In 1626, the Allington family refused to have Wright as their midwife because she was left-handed. The mother fell ill with a breast infection and the newborn baby died shortly after it was born. Quickly, the family and neighbors began to accuse Wright of the infant's demise.

On September 11, 1626, Wright was called before the General Court of Virginia in Jamestown, Virginia on the charge of witchcraft. The presiding judge of her hearing was Sir George Yeardley, the Colonial Governor of Virginia. The formal accusation and investigatory hearing of Wright is the earliest witchcraft allegation on record against an English settler in any British North American colony.

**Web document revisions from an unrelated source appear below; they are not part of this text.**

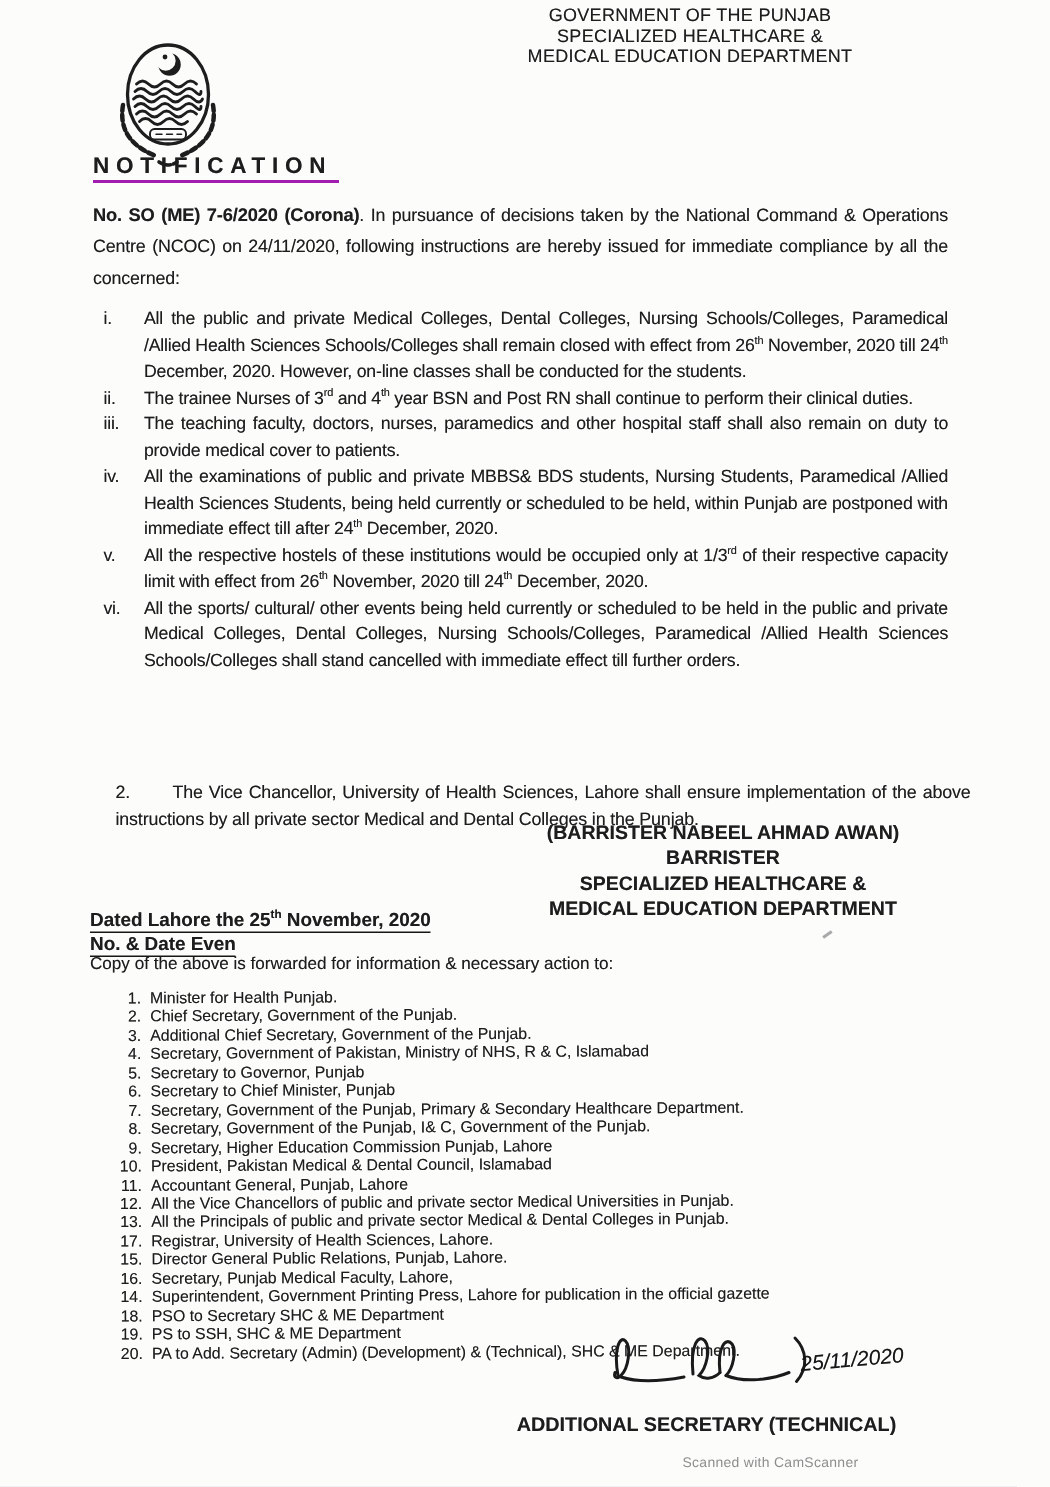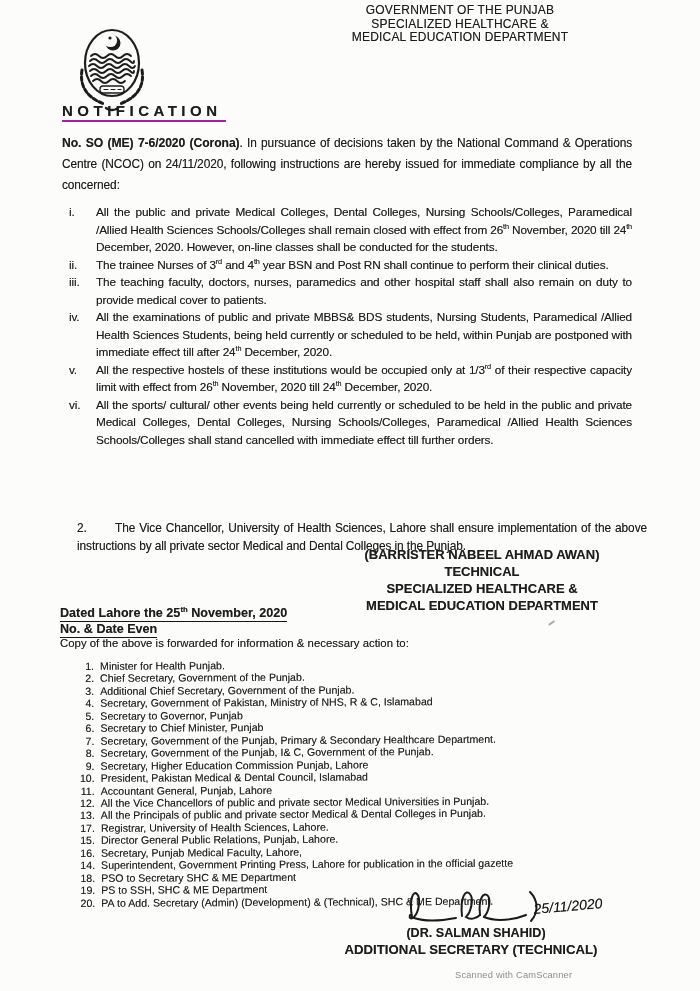--- a/index.html
+++ b/index.html
@@ -155,7 +155,7 @@
 
   <div class="signatory">
     <div>(BARRISTER NABEEL AHMAD AWAN)</div>
-    <div>TECHNICAL</div>
+    <div>BARRISTER</div>
     <div>SPECIALIZED HEALTHCARE &amp;</div>
     <div>MEDICAL EDUCATION DEPARTMENT</div>
   </div>

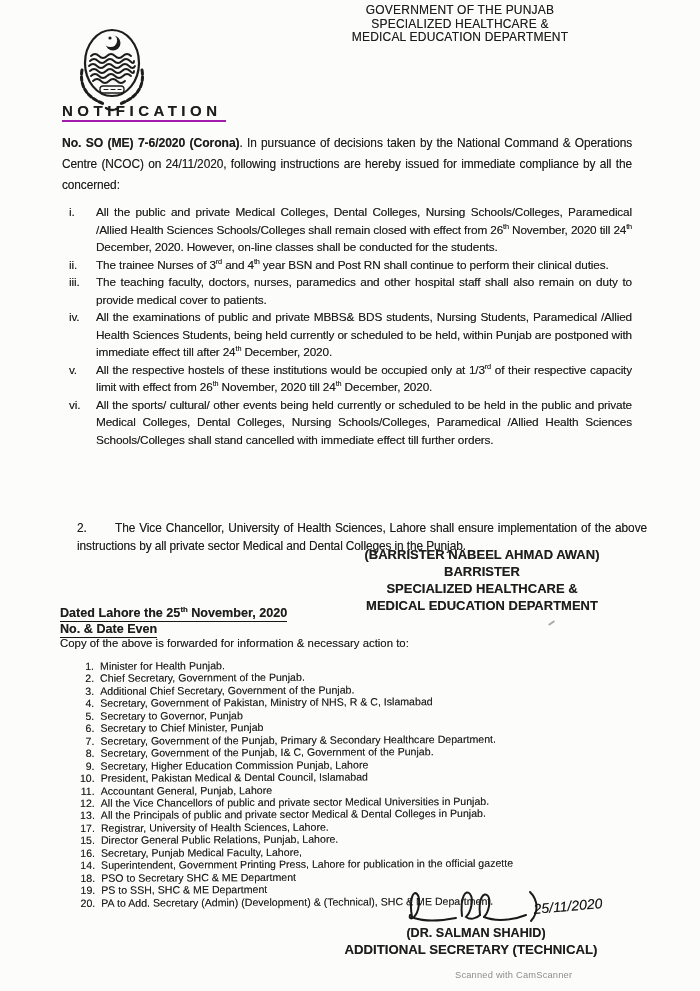--- a/index.html
+++ b/index.html
@@ -280,7 +280,6 @@
     </g>
     <text x="136" y="28" font-size="14" font-style="italic" fill="#161616" transform="rotate(-5 136 28)">25/11/2020</text>
   </svg>
-  <div class="sig-name">(DR. SALMAN SHAHID)</div>
   <div class="sig-title">ADDITIONAL SECRETARY (TECHNICAL)</div>
 
   <div class="watermark">Scanned with CamScanner</div>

The court heard extensive testimony during the inquiry. Her accusers claimed that she had cursed their local livestock and crops, caused a heavy rainfall, bewitched their butter churns, accurately predicted the deaths of several of her neighbors, and cast a spell that caused the death of a newborn baby. During the inquiry, Wright did nothing to dispute the charges of witchcraft, and, in some instances, subtly encouraged this belief.

=== Outcome ===
It is believed that Wright was acquitted despite her admission that she did possess basic knowledge of witchcraft practices. In her response to her charges, she remarked, "God forgive them." Available court records do not describe how the hearing ended, and there is no surviving record of a sentence.

== Legacy ==
A Virginia witch trial loosely based on the story of Joan Wright is featured in a 2017 episode of the British drama television series Jamestown.

In 2019, an original play, "Season of the Witch" premiered at the Jamestown Settlement. The play is a dramatic retelling of the witch trials in Virginia, with a focus on the story of Wright.